Google threatens to shut down Swiss Street View

May 11, 2011 By FRANK JORDANS , Associated Press
Attendees crowd the convention floor at the Google IO Developers Conference in San Francisco, Tuesday, May 10, 2011. (AP Photo/Marcio Jose Sanchez)

(AP) -- Google is threatening to wipe photographs of streets and houses in Switzerland from its online maps unless the country's supreme court overturns a ruling requiring an absolute guarantee of anonymity for people captured by the popular Street View service.

Shutting down Street View in an entire country would be the Internet search giant's most extreme response yet to growing complaints it is violating people's privacy.

The Mountain View, California-based company company said Wednesday it will ask the Swiss Federal Tribunal to throw out a lower court decision that obliged it to ensure all faces and vehicle license plates are blurred before uploading pictures to the Street View service.

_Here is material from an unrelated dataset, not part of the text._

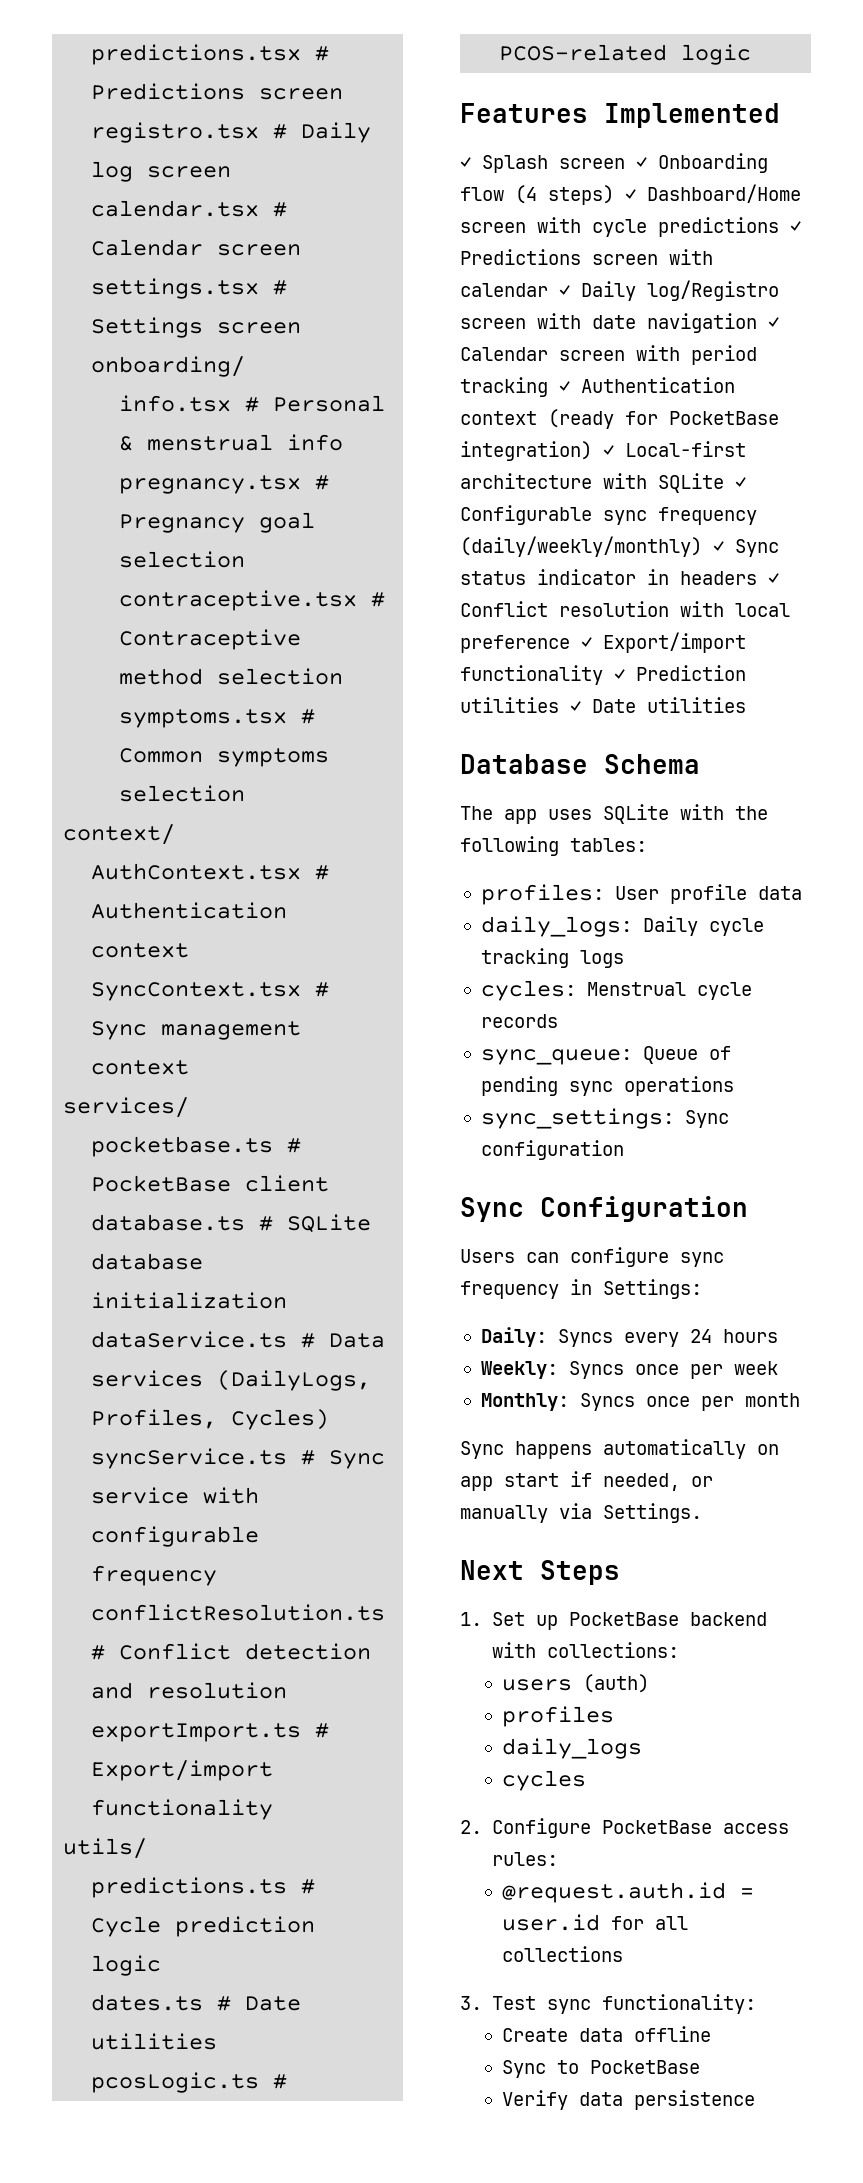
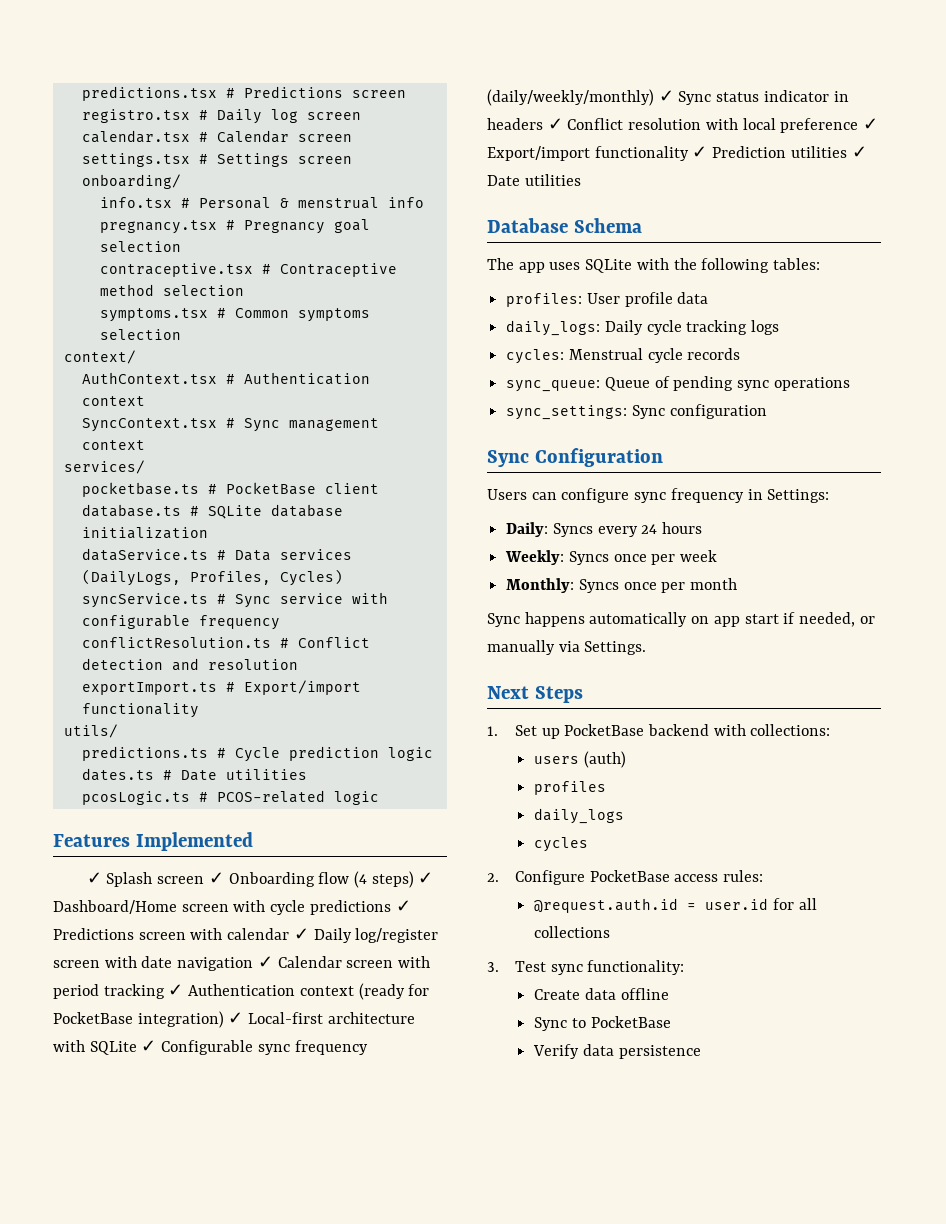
- ✓ Splash screen ✓ Onboarding flow (4 steps) ✓ Dashboard/Home screen with cycle predictions ✓ Predictions screen with calendar ✓ Daily log/Registro screen with date navigation ✓ Calendar screen with period tracking ✓ Authentication context (ready for PocketBase integration) ✓ Local-first architecture with SQLite ✓ Configurable sync frequency (daily/weekly/monthly) ✓ Sync status indicator in headers ✓ Conflict resolution with local preference ✓ Export/import functionality ✓ Prediction utilities ✓ Date utilities
+ ✓ Splash screen ✓ Onboarding flow (4 steps) ✓ Dashboard/Home screen with cycle predictions ✓ Predictions screen with calendar ✓ Daily log/register screen with date navigation ✓ Calendar screen with period tracking ✓ Authentication context (ready for PocketBase integration) ✓ Local-first architecture with SQLite ✓ Configurable sync frequency (daily/weekly/monthly) ✓ Sync status indicator in headers ✓ Conflict resolution with local preference ✓ Export/import functionality ✓ Prediction utilities ✓ Date utilities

Street Views allows map users to click on virtually any spot in a city to zoom into a series street-level pictures taken by cars mounted with 360-degree cameras.

The ruling last month by the Federal Administrative Court in Bern - following a complaint from the country's privacy watchdog - ordered Google to obscure identifying features such as skin color and clothing from people photographed in the vicinity of "sensitive establishments," such as women's shelters, retirement homes, prisons, schools, courts and hospitals.

If Google fails at the higher court and goes through with its threat, it would be the first time that the company has permanently switched off Street View anywhere in the world, though it has faced privacy concerns in many of the 27 countries where the service is available.

Last year, it bowed to demands for users in Germany to be able to blur entire houses in Street View. And in March the company received a euro100,000 (US$143,570) fine in France because the cars used to take photographs for Street View had illegally collected personal data from Wi-Fi networks, something it has apologized for.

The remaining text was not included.